Periodic Reporting for period 1 - T2DM and AD (Study of the interaction between metabolic stress and a specific genetic background on the contribution of sporadic Alzheimer's Disease)
Reporting period: 2017-04-01 to 2019-03-31
The present project aims to assess the consequences of a systemic disorder like T2DM, a well characterized age-related pathological state, in the brains of wild type mice and in mice bearing genetic deficiencies, in order to emulate human AD-linked genetic predisposition backgrounds. While, as I described above, the existence of an age-associated comorbid state like T2DM is not sufficient to produce LOAD, it is certainly possible that T2DM can trigger brain disease if occurring in a genetically predisposed individual, conceivably through changes in the expression of particular set of genes in certain brain areas (disease susceptible). To test these premises is the aim of this application.
- Then we investigated the up-regulation of protective mechanisms in the brain of APPNL mice that can counteract the toxicity induced by the Abeta peptide. We found out an up-regulation of genes related to axonal plasticity and myelin formation in the brain of APPNL mice compared to the WT group, which could confer protection against Abeta-induced axonopathy.
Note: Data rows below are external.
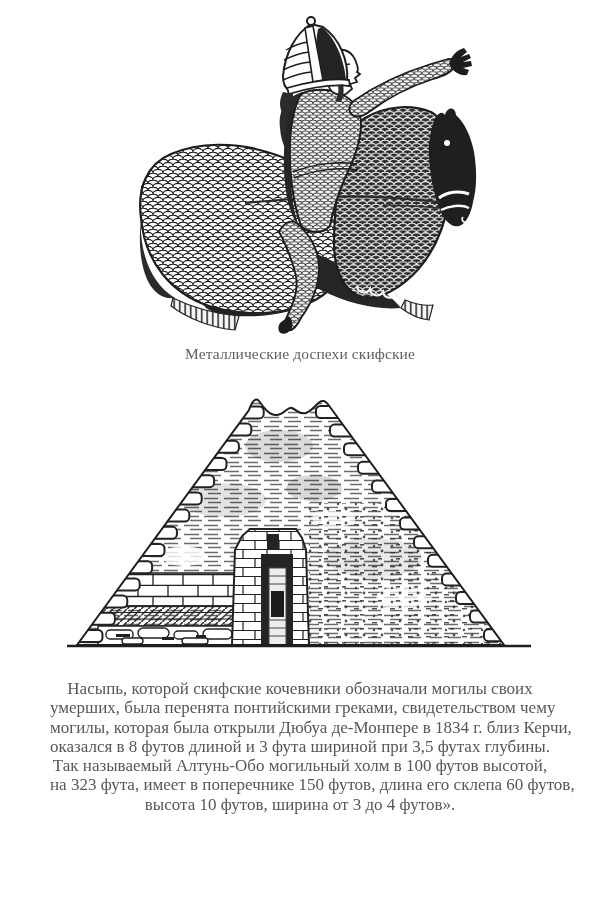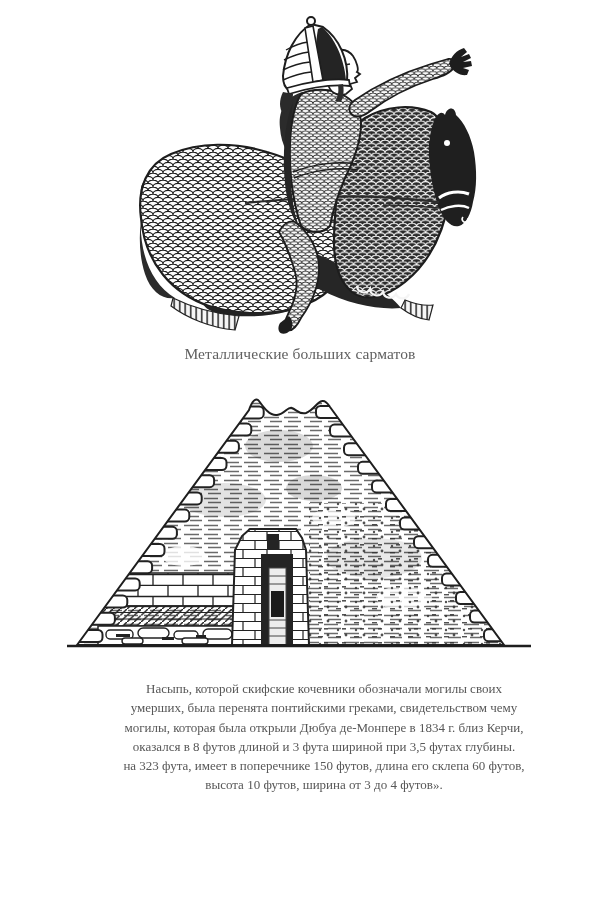--- a/index.html
+++ b/index.html
@@ -110,7 +110,7 @@
     </svg>
   </div>
 
-  <div class="caption">Металлические больших сарматов</div>
+  <div class="caption">Металлические доспехи скифские</div>
 
   <div class="fig" id="fig2">
     <svg width="472" height="262" viewBox="0 0 472 262" xmlns="http://www.w3.org/2000/svg">

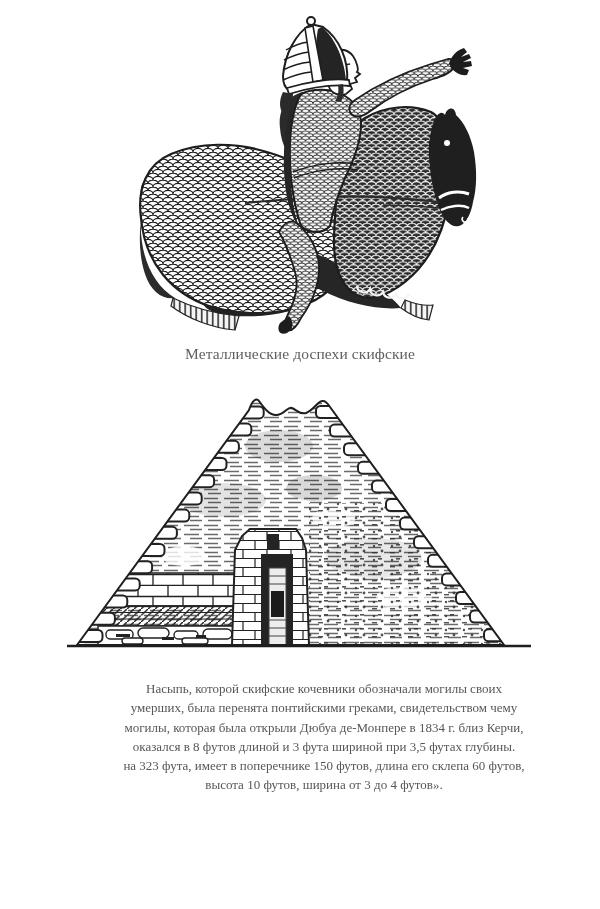--- a/index.html
+++ b/index.html
@@ -11,7 +11,7 @@
   .caption{position:absolute;top:345px;left:0;width:600px;text-align:center;
            font-size:15.5px;color:#606060;letter-spacing:.1px;}
   .para{position:absolute;top:679px;left:50px;width:500px;color:#575757;
-        font-size:13px;line-height:19.3px;margin-left:24px;}
+        font-size:17px;line-height:19.3px;}
   .para .line{white-space:nowrap;text-align:center;}
   svg{display:block;}
 </style>

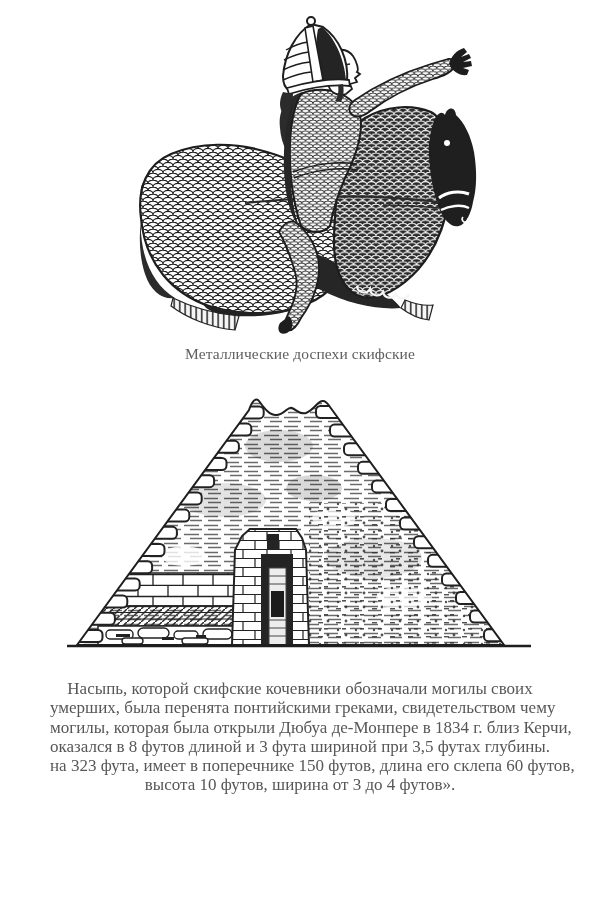--- a/index.html
+++ b/index.html
@@ -227,6 +227,7 @@
     <div class="line">умерших, была перенята понтийскими греками, свидетельством чему</div>
     <div class="line">могилы, которая была открыли Дюбуа де-Монпере в 1834 г. близ Керчи,</div>
     <div class="line">оказался в 8 футов длиной и 3 фута шириной при 3,5 футах глубины.</div>
+    <div class="line">Так называемый Алтунь-Обо могильный холм в 100 футов высотой,</div>
     <div class="line">на 323 фута, имеет в поперечнике 150 футов, длина его склепа 60 футов,</div>
     <div class="line">высота 10 футов, ширина от 3 до 4 футов».</div>
   </div>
On the other hand, we determined that extracellular vesicles (EVs) secreted by brain cells of APPNL mice, contain high levels of proteins related to neuronal plasticity, protein homeostasis and neuroprotection. EVs have an essential role in cell-to-cell communication and can deliver their cargo to neighbouring cells where they may exert their protection. We propose that these up-regulated molecular pathways in the brain of APPNL mice may confer protection against Abeta and provide useful information on genes/proteins that should be potentiated in AD patients to prevent pathological events, thus offering clues on novel therapeutical approaches. On the other hand, the down-regulation of one or several genes found to potentially protect APPNL mice may offer a better AD mouse model without the inconvenients present in transgenic AD mouse models.
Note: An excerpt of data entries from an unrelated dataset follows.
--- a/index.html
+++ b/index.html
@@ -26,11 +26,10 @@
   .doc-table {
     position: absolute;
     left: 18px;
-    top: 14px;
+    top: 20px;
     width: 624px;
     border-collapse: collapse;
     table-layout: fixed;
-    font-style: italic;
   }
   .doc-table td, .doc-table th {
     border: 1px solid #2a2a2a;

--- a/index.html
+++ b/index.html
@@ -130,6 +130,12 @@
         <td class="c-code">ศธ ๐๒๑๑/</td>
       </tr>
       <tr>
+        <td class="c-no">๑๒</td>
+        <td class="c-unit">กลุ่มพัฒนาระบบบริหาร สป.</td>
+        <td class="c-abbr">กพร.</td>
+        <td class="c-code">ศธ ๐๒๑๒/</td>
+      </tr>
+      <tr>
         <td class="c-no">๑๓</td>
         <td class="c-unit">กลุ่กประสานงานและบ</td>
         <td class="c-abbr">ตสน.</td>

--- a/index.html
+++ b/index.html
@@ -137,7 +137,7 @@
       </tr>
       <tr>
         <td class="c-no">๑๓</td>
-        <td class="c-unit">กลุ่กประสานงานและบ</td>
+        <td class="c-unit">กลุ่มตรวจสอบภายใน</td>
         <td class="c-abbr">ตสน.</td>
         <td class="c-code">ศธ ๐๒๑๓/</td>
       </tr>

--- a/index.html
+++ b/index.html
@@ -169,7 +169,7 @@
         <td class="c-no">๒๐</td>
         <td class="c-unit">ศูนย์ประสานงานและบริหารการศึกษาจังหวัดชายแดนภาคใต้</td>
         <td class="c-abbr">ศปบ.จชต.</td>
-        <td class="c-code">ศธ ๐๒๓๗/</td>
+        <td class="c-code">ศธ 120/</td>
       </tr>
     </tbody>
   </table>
There are now two manuscripts under preparation with the results obtained during the action. One manuscript is about the absence of an AD-like phenotype in APPNL mice exposed to metabolic stress, and the potential protective mechanisms operating in this particular AD mouse model. The other manuscript is about the mechanisms inducing higher secretion of EVs during neuronal aging. On the other hand, a paper has been published during the development of the project (Guix and Dotti, EMBO Mol Med, 2018), where funding from this grant is specifically mentioned. The work was presented as a lecture during the Special Seminar Series of CBM (Madrid) and during the forecast of a TV program (”Madrid Contigo” of Telemadrid (Spain)).